◆ What you will do ◆
Only the text belongs in the copy: repeat each record exactly, without pictures.

- Opening Delimiter -

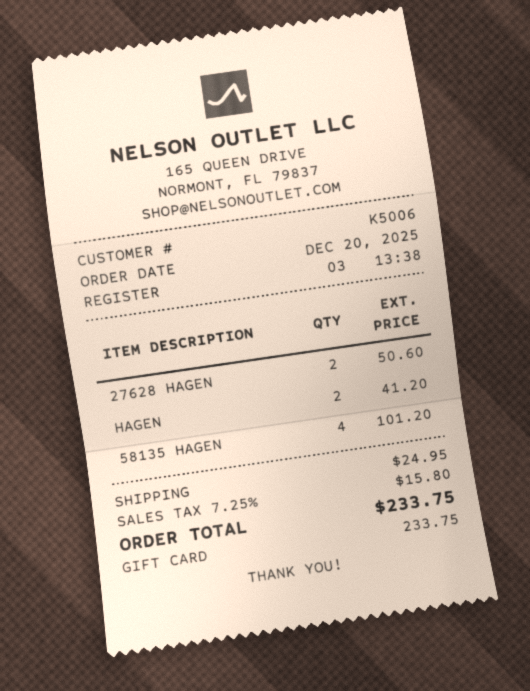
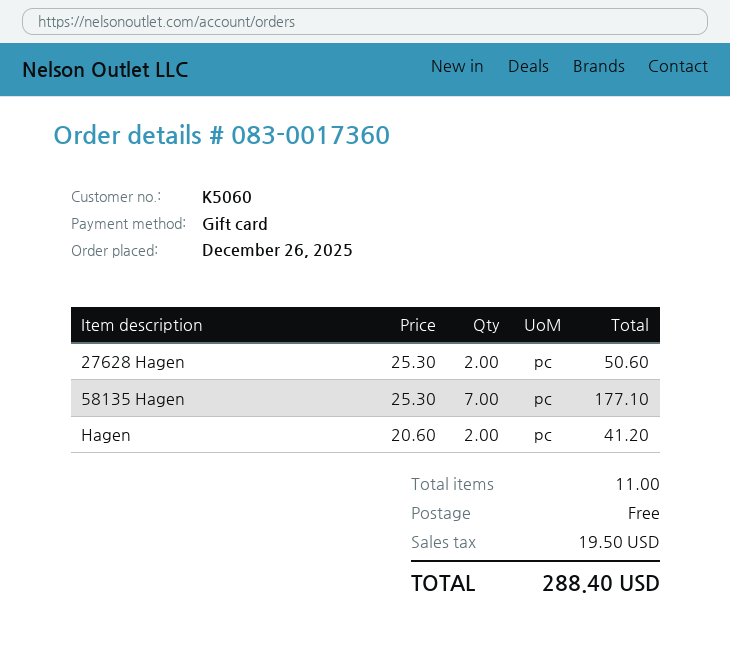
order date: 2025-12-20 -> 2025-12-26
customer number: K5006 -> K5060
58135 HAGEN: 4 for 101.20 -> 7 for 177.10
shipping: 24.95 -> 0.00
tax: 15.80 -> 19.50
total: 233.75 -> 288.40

- Closing Delimiter -

◆ Finished task ◆
order date: 2025-12-20 -> 2025-12-26
customer number: K5006 -> K5060
58135 HAGEN: 4 for 101.20 -> 7 for 177.10
shipping: 24.95 -> 0.00
tax: 15.80 -> 19.50
total: 233.75 -> 288.40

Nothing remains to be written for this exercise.